I've read that if you invest the CG in your next home than you do not have to pay CGT. Is this the case? Does anyone have any experience with this?

Are there any other ways of dealing with this issues? I am sure I am not the first one in this boat, but I can't seem to find any answers.

Many thanks,
Dmitri


----------



## extranjero (Nov 16, 2012)

You will have do do a tax return next year for 2015
Tax year is Jan- Dec
You would have to pay CGT on the profit made on the sale, not the whole amount. When you bought your UK property is of importance, as if bought before a certain year, you may pay less or no tax
If you invests the proceeds of the sale in a property within 2 years, you won't have any Cgt to pay.
If you only invest some of it you will pay tax on the remainder.
There is loads of advice about this online.


----------



## dmitri (Jan 4, 2015)

I bought the property in December 2011.

Can you point me in the right direction where I can find relevant information online?


----------



## extranjero (Nov 16, 2012)

The point about paying no tax if bought before a certain date applies to properties bought before 1986, and apparently the rule changed in 2006, so since then there will be cgt, though less, I think.
That, however doesn't apply to you now.
If you just Google "reinvesting proceeds of house sale in UK in property in Spain to avoid capital gains tax" loads of references will come up.


----------



## dmitri (Jan 4, 2015)

I've looked at some examples, and it looks like if I don't want to pay CGT I will have to reinvest the whole lot that I got back from the sale. Its quite strange though. 

Example: 
Let's say cost of property initially 100k, got mortgage for it with 15K deposit. Then after 3 years sold it for 200k. In those 3 years paid off 10k in mortgage payments, so mortgage left is 75K, and CG is 100K. 
In order for me not to pay any tax I would have to invest in new home 200K-75K(mortgage paid back to bank) = 125K?


----------



## extranjero (Nov 16, 2012)

I think it better to see an accountant if, especially if a mortgage is involved.
Taxes can get complicated!


----------



## extranjero (Nov 16, 2012)

The capital gains tax is on the gain, not the whole amount


----------



## alborino (Dec 13, 2014)

dmitri as an alternative if you are not starting work in Spain:

by mid April you will have already spent say 100 days out of Spain.

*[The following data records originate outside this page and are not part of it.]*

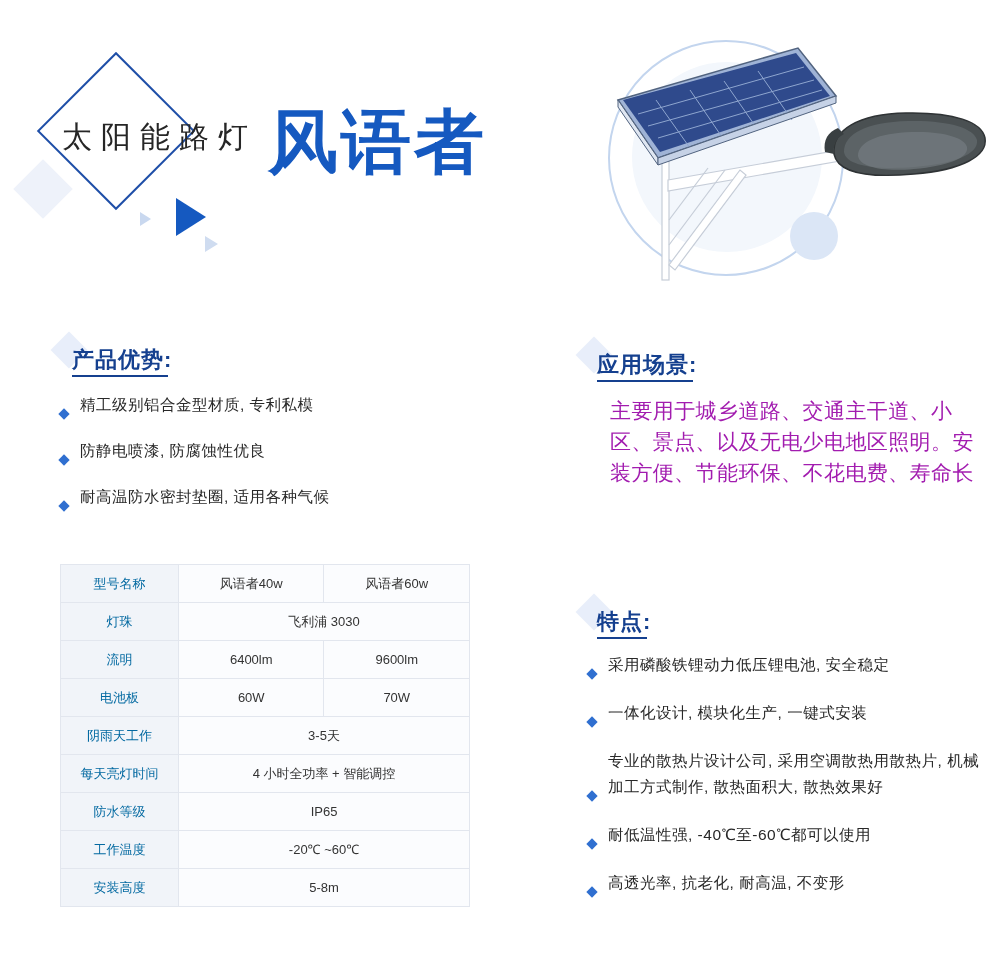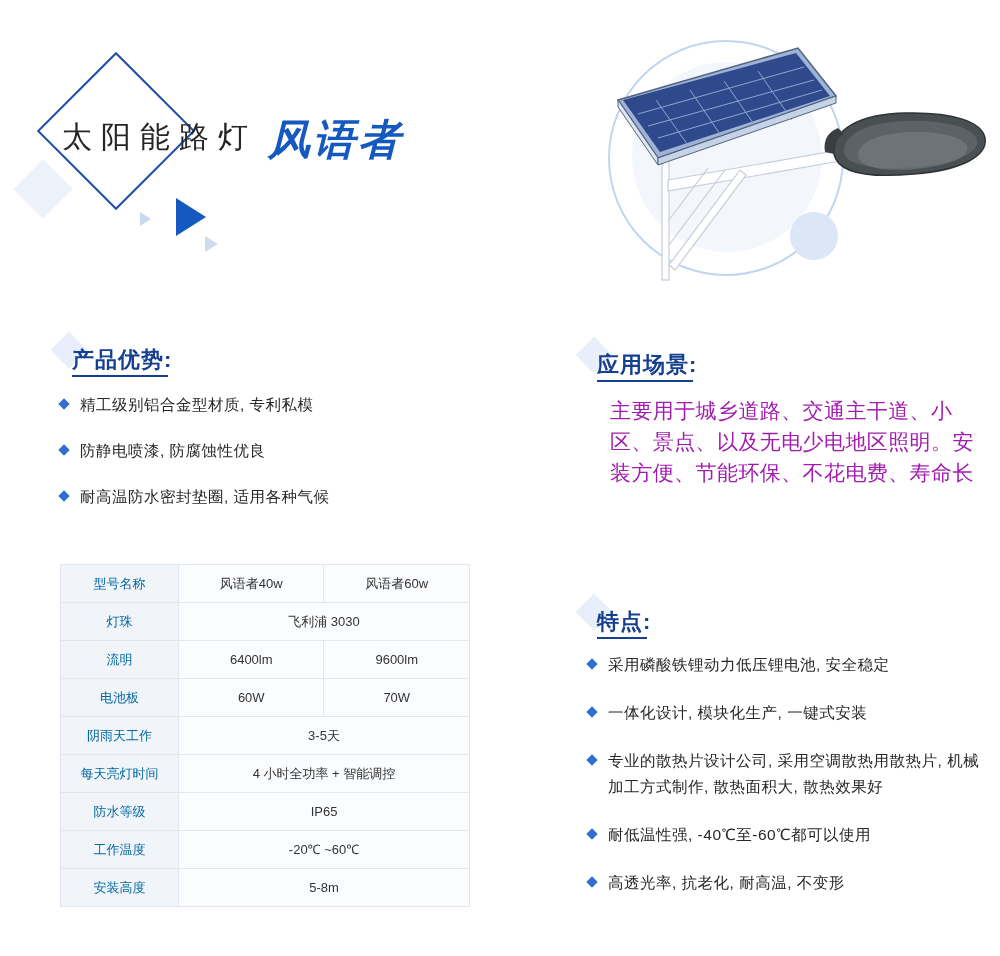--- a/index.html
+++ b/index.html
@@ -42,10 +42,9 @@
   }
   .title-brand {
     position: absolute;
-    left: 268px; top: 112px;
-    font-size: 42px;
+    left: 268px; top: 96px;
+    font-size: 70px;
     font-weight: bold;
-    font-style: italic;
     color: #1559c0;
     letter-spacing: 3px;
     white-space: nowrap;

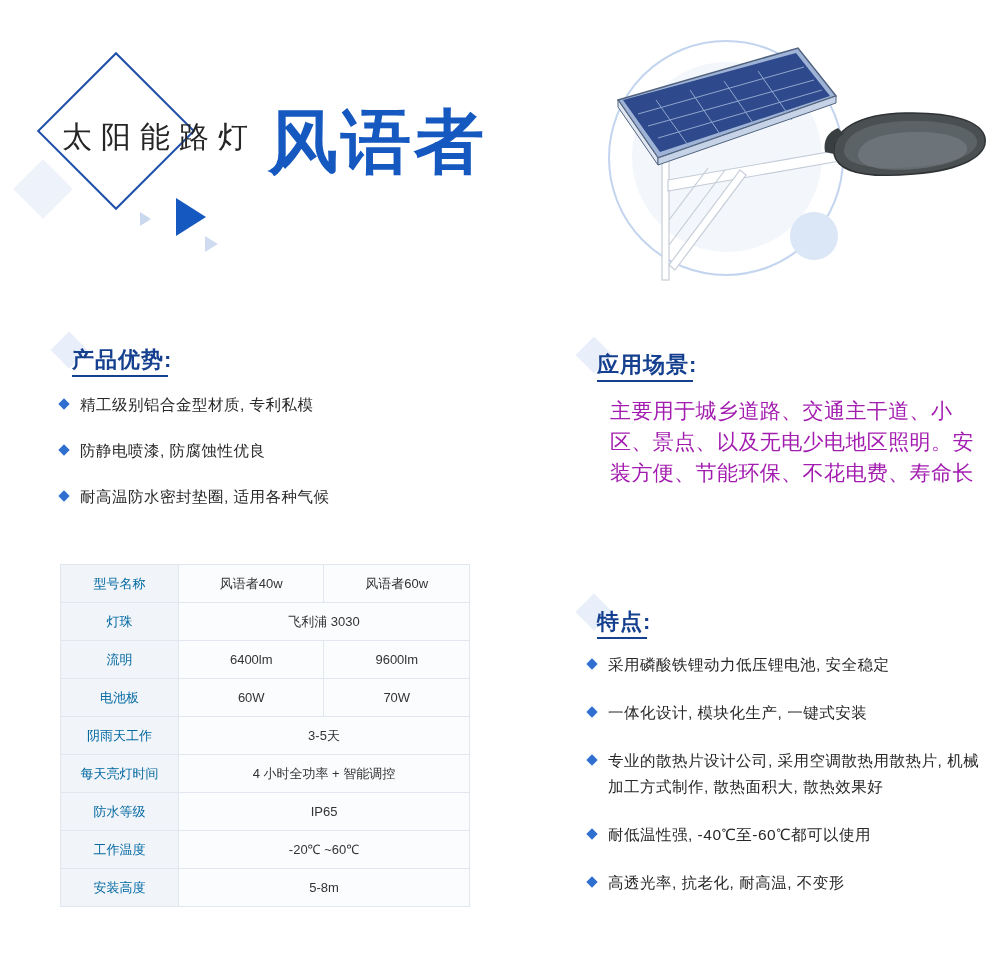--- a/index.html
+++ b/index.html
@@ -133,7 +133,7 @@
   .bullets { position: absolute; }
   .bullet-row {
     display: flex;
-    align-items: flex-start;
+    align-items: flex-end;
     margin-bottom: 20px;
   }
   .bullet-dia {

If the bill was say 20000 Euros you could have two 89 day periods in Spain before 31st December. Have 3 months in Portugal on hols. 
And still be up on the deal.

Yes it would mean you couldn't work and if you have a job lined up this is not an option. But just wanted to offer an alternative. Remember carrying forward CGT is all well and good but it will comeback and bite you or those inheriting your estate. 

Anyway your departure is close so more importantly enjoy the adventure


----------